* YOUR GOAL
Repeat every record below exactly, omitting any pictures.

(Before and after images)
== Segment start ==

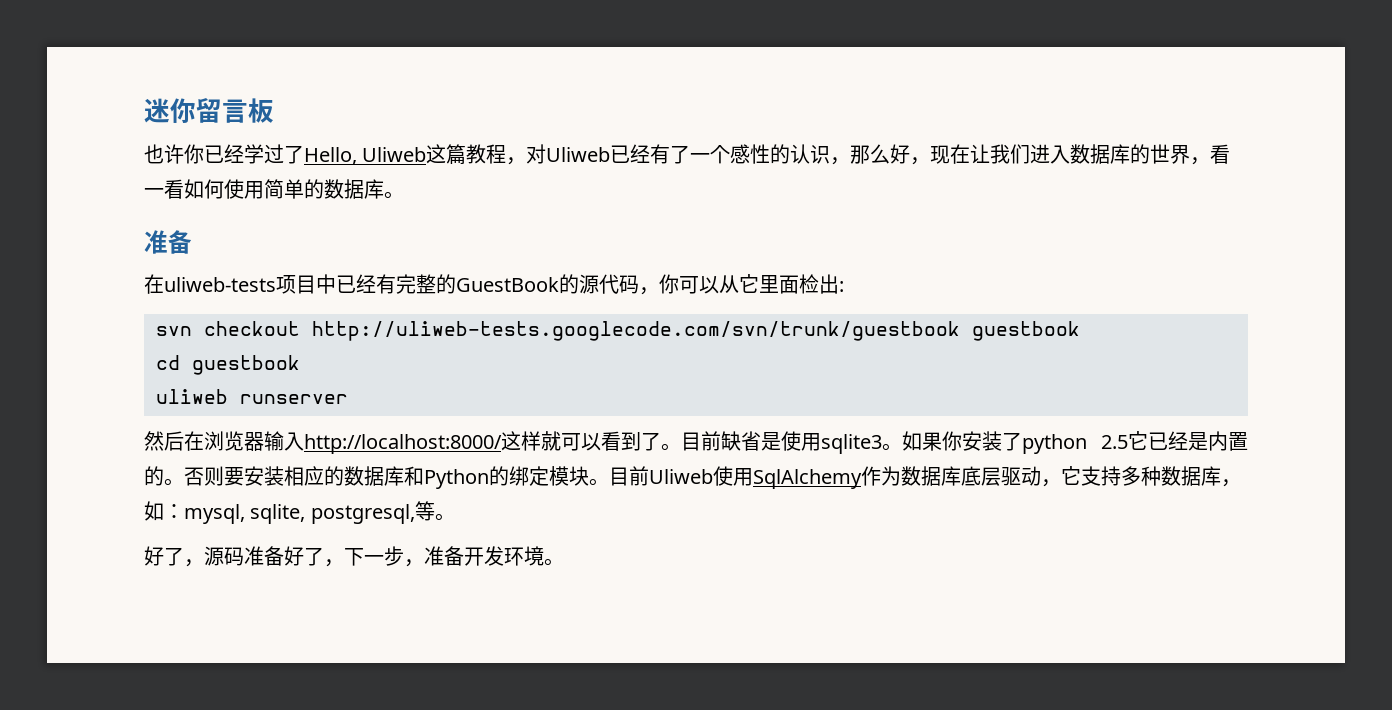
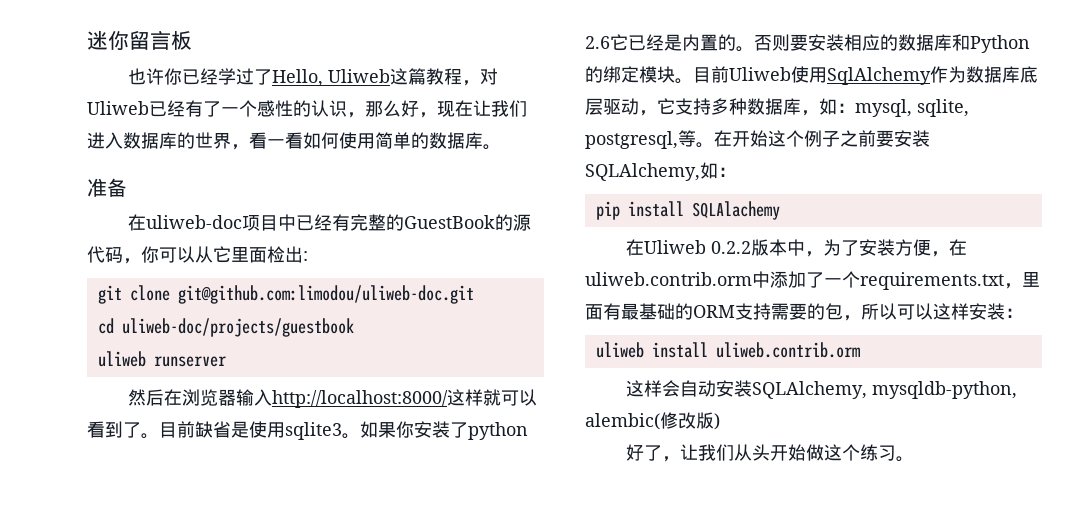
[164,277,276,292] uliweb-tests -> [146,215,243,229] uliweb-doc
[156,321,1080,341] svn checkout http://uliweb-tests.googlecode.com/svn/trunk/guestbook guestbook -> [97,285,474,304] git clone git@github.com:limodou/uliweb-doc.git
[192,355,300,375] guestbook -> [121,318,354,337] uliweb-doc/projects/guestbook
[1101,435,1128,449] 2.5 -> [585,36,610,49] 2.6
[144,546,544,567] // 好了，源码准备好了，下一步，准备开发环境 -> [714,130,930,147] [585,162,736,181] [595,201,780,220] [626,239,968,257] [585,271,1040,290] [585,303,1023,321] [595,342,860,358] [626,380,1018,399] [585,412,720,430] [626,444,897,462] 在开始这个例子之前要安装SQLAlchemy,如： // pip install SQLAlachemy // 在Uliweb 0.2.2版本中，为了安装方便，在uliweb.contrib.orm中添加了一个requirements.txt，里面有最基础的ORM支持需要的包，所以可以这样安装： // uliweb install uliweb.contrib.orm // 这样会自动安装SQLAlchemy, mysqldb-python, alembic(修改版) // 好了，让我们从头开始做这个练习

== Segment end ==

* THE COMPLETED TASK
[164,277,276,292] uliweb-tests -> [146,215,243,229] uliweb-doc
[156,321,1080,341] svn checkout http://uliweb-tests.googlecode.com/svn/trunk/guestbook guestbook -> [97,285,474,304] git clone git@github.com:limodou/uliweb-doc.git
[192,355,300,375] guestbook -> [121,318,354,337] uliweb-doc/projects/guestbook
[1101,435,1128,449] 2.5 -> [585,36,610,49] 2.6
[144,546,544,567] // 好了，源码准备好了，下一步，准备开发环境 -> [714,130,930,147] [585,162,736,181] [595,201,780,220] [626,239,968,257] [585,271,1040,290] [585,303,1023,321] [595,342,860,358] [626,380,1018,399] [585,412,720,430] [626,444,897,462] 在开始这个例子之前要安装SQLAlchemy,如： // pip install SQLAlachemy // 在Uliweb 0.2.2版本中，为了安装方便，在uliweb.contrib.orm中添加了一个requirements.txt，里面有最基础的ORM支持需要的包，所以可以这样安装： // uliweb install uliweb.contrib.orm // 这样会自动安装SQLAlchemy, mysqldb-python, alembic(修改版) // 好了，让我们从头开始做这个练习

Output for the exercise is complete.